**What to produce**. Restrict the output to the lines below starting at the one that contains "(245, 280) none" and ending at the one that contains "(217, 618) none", and restate them word for word, both ends included.

**Recorded information**.

################

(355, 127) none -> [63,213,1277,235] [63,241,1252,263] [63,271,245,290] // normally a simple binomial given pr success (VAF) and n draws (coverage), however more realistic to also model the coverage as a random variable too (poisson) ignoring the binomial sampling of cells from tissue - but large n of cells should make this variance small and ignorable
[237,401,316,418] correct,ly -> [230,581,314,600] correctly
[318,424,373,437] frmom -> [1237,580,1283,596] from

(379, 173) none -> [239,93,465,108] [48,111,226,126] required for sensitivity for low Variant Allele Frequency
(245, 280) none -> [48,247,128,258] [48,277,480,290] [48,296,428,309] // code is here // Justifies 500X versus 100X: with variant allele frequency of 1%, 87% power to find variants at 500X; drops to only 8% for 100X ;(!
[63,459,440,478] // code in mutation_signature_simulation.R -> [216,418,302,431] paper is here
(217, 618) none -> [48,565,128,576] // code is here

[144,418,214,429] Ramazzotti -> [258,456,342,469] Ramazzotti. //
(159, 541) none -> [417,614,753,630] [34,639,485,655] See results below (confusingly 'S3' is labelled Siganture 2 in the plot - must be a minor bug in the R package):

################

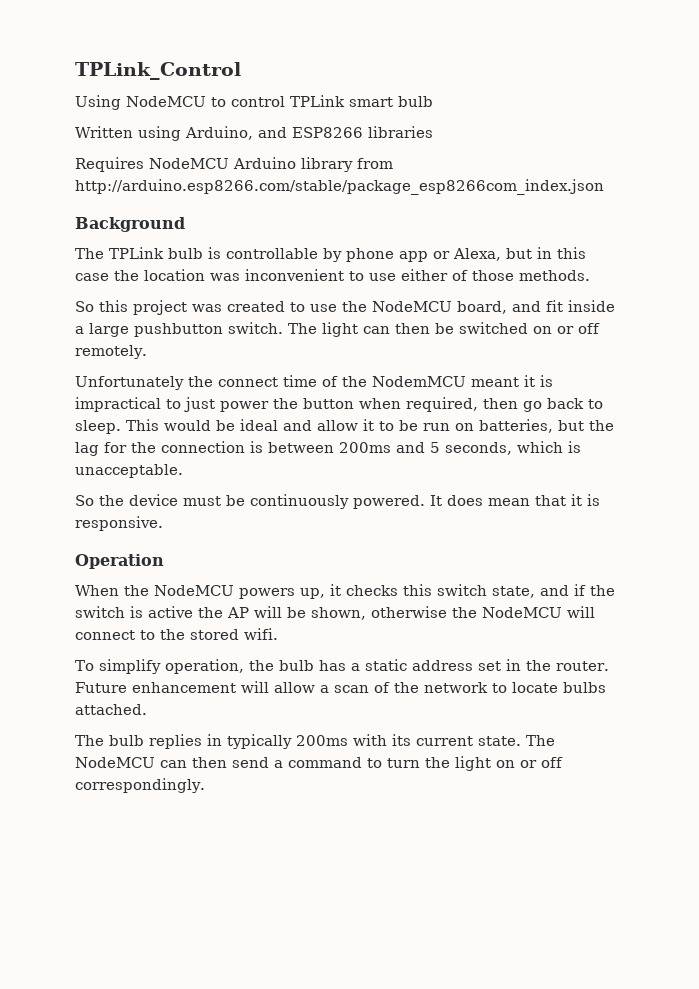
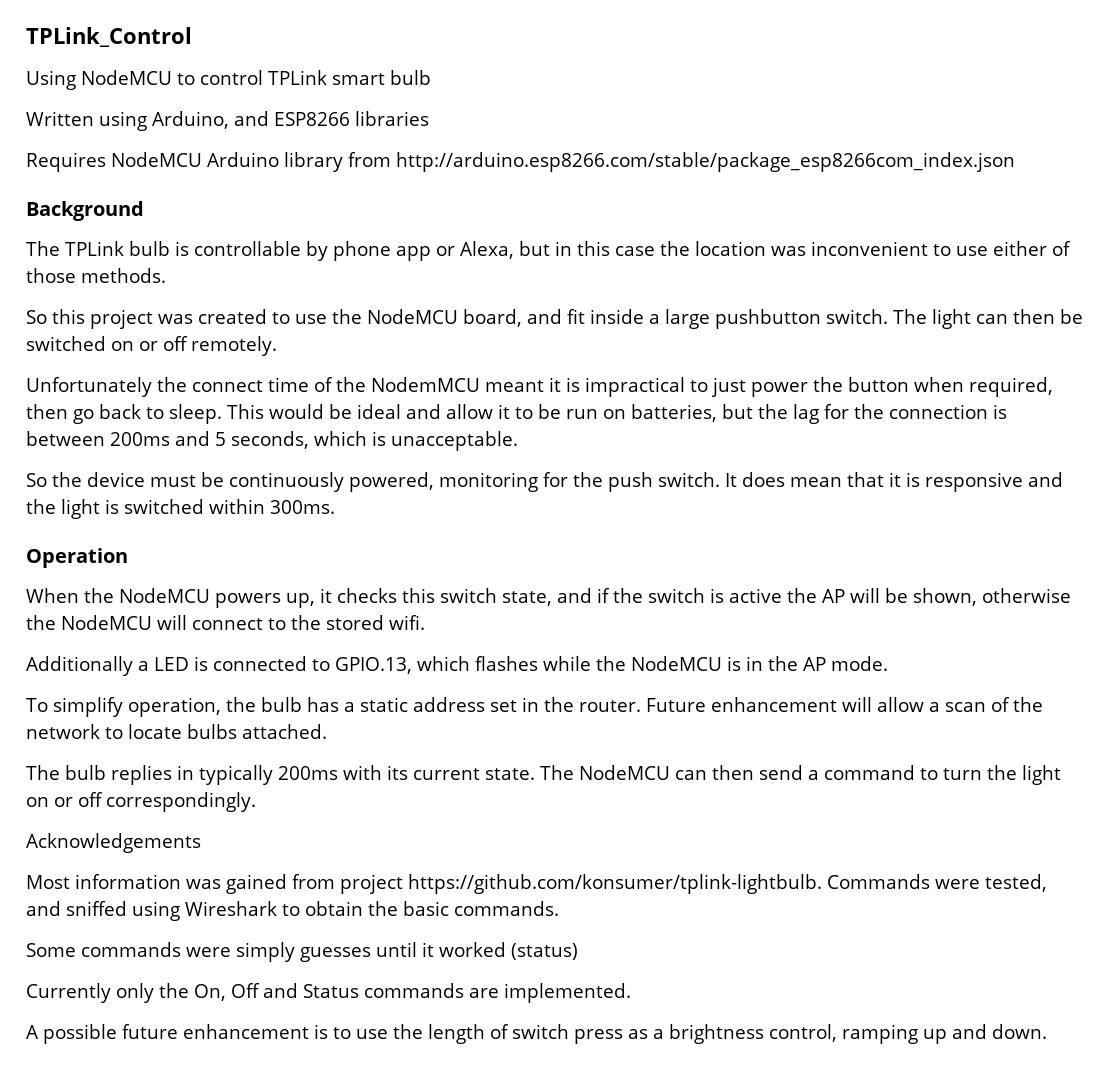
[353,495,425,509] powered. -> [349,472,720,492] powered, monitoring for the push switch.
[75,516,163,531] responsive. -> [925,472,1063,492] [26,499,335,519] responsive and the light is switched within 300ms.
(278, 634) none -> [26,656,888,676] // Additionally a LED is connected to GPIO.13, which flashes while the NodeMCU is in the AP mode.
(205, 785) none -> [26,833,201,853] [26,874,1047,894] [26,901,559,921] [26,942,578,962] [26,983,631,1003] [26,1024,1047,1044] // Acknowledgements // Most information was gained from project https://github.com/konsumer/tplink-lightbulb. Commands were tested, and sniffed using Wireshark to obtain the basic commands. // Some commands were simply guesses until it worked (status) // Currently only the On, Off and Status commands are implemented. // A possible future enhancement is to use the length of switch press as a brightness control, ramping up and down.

################

**Response area**.
(245, 280) none -> [48,247,128,258] [48,277,480,290] [48,296,428,309] // code is here // Justifies 500X versus 100X: with variant allele frequency of 1%, 87% power to find variants at 500X; drops to only 8% for 100X ;(!
[63,459,440,478] // code in mutation_signature_simulation.R -> [216,418,302,431] paper is here
(217, 618) none -> [48,565,128,576] // code is here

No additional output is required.